Search code examples
assemblyencodingcompiler-constructionsparc

What is the encoding format for unconditional Jumps on SPARC/SPARC64?


I am trying to figure out the encoding for unconditional JMPs on SPARC, i.e the JMP. After disassembling a few binaries.

In my IDA disassembly the encoding for JMP %g1 is:

81 c0 40 00 

And the encoding for jmp %g4 is:

81 c1 00 00

Digging through the spark manuals, I can't seem to find a record of how this is encoded. I am also confused as to why IDA refers to a "JMP" as opposed to the "JMPL" in the docs.

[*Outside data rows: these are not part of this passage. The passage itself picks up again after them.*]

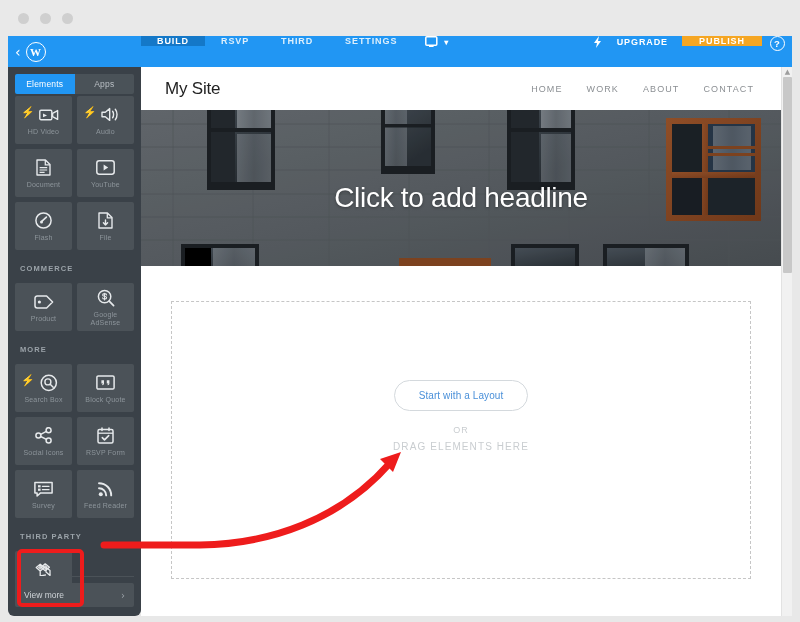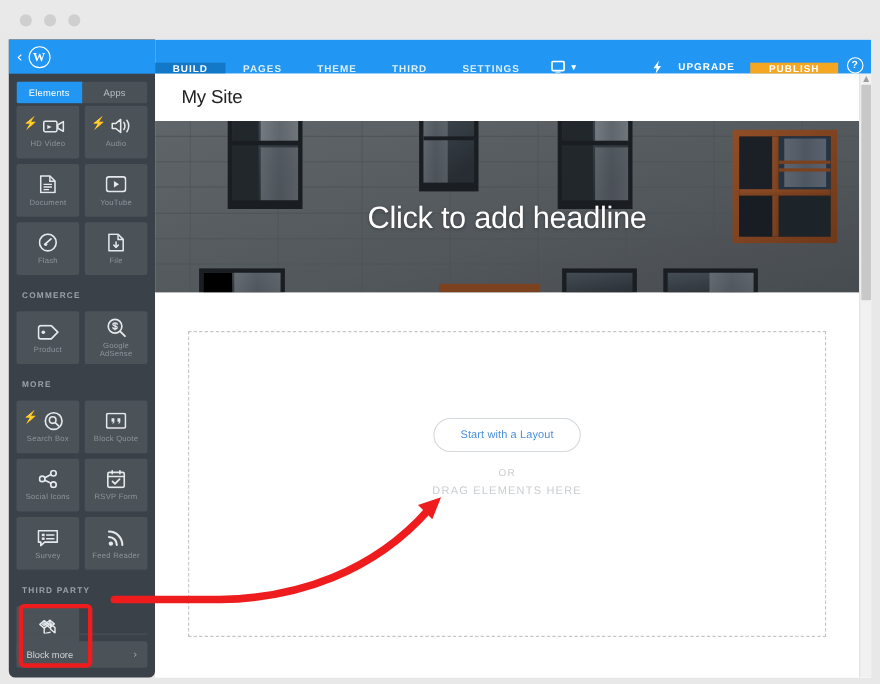"BUILD" #toolbar { align-items: flex-end -> flex-start }
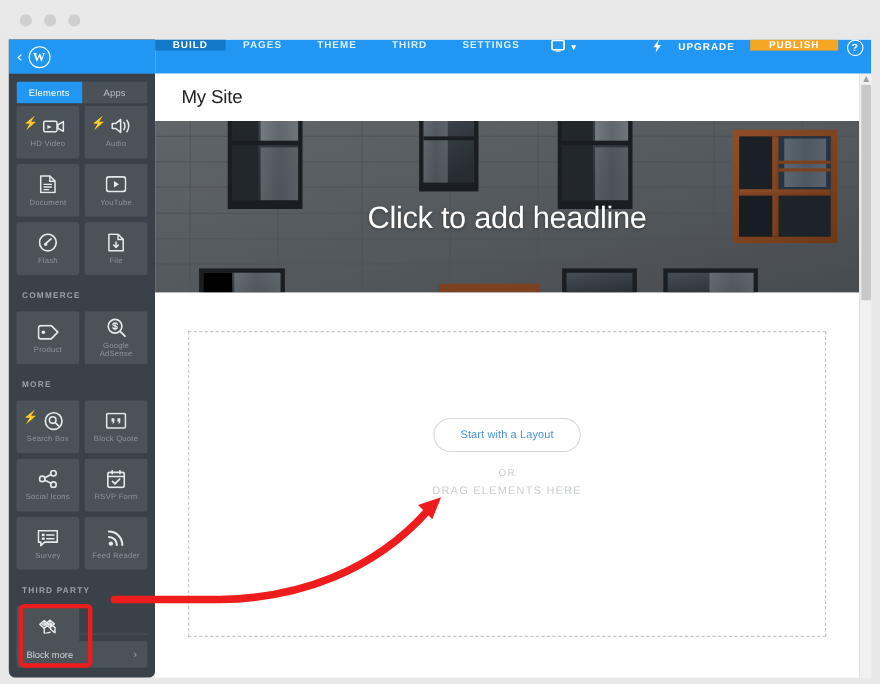"PAGES" div.tbtn { text: PAGES -> RSVP }
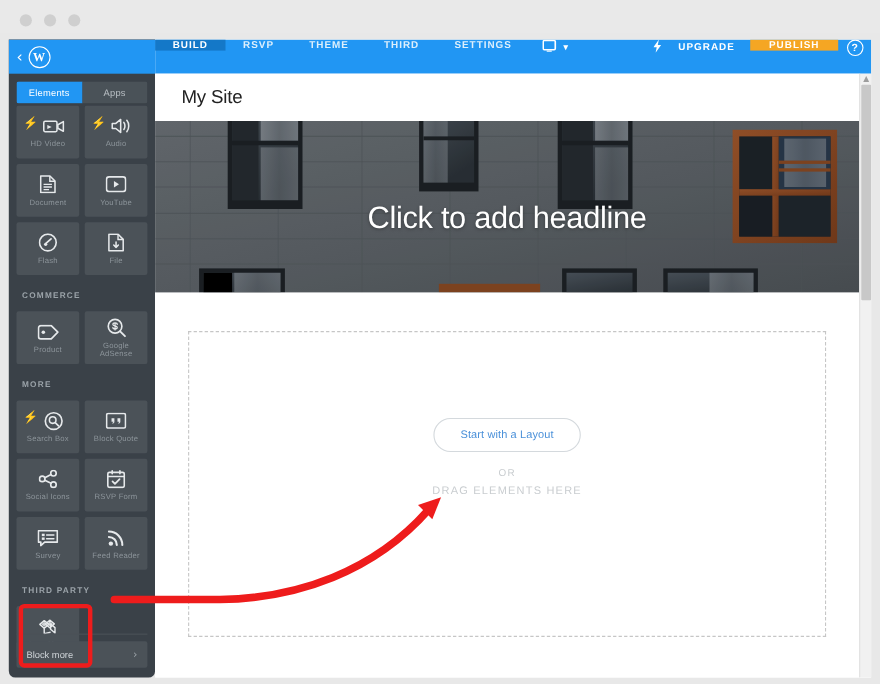"THEME" div.tbtn { html: <div>THEME</div> -> none }
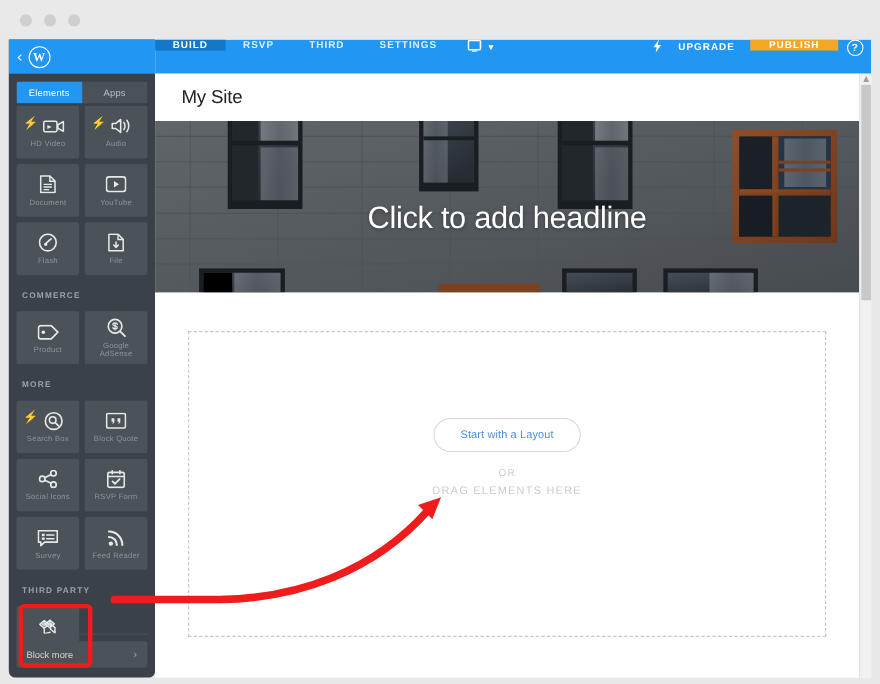"HOME" div { html: none -> <div> <span>HOME</span> <span>WORK</span> <span>ABOUT</span> <span>CONTACT</span> </div> }
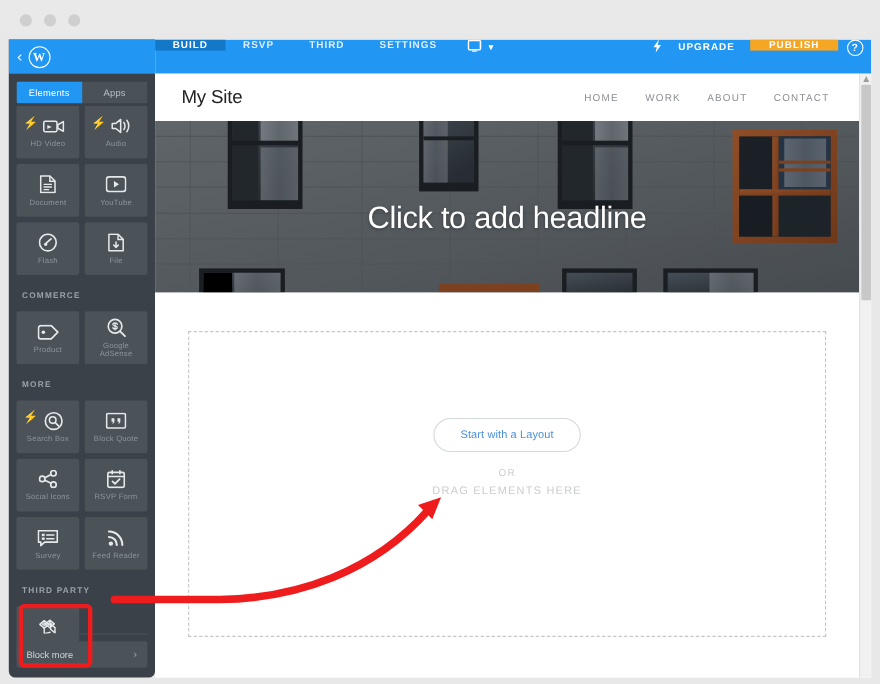"Block more" span.vm-label { text: Block -> View }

The JMPL encoding recommendations given in the SPARC9 manual are a little arcane to me and I struggle with what they are getting at:

10-RD-OP3-RS1-i-[-]-rs2 

or

10-RD-OP3-RS1-i-siMM3

"If either of the low-order two bits of the jump address is nonzero, a mem_address_not_aligned exception occurs"

Well, I'm not sure how that squares with the instruction that IDA found. Can someone break down how this maps to JMP %g1? How would this change for JMP %g2?

Note: This is report for reverse engineering stack exchange, I'm going to delete whichever one gets a good answer first. I've had better luck with this kind of question on SO lately.


Solution

  • jmp is an alias for jmpl with a destination register of %g0, ie. address discarded. The manual specifies that OP3 is fixed at 11 1000. The i bit selects between the two encoding variants. The single register operand can be encoded in either way, your example uses i=0 meaning it's the jmpl %rs1+%rs2, %g0 form. We can now easily produce the machine code:

    10 (fixed)
    00000 (rd=%g0)
    11 1000 (OP3, fixed)
    00001 (rs1=%g1)
    0 (i)
    00000000 (ignored)
    00000 (rs2=%g0)
    

    Concatenating all of these gives 1000 0001 1100 0000 0100 0000 0000 0000 = 81 C0 40 00

    You could also encode jmp %g1 as jmp %g1+0 which would use the other variant, with i=1, and produces 81 C0 60 00. Another possibility is jmp %g0+%g1 which gives 81 C0 00 01.

    To get jmp %g2 you obviously change the rs1 field.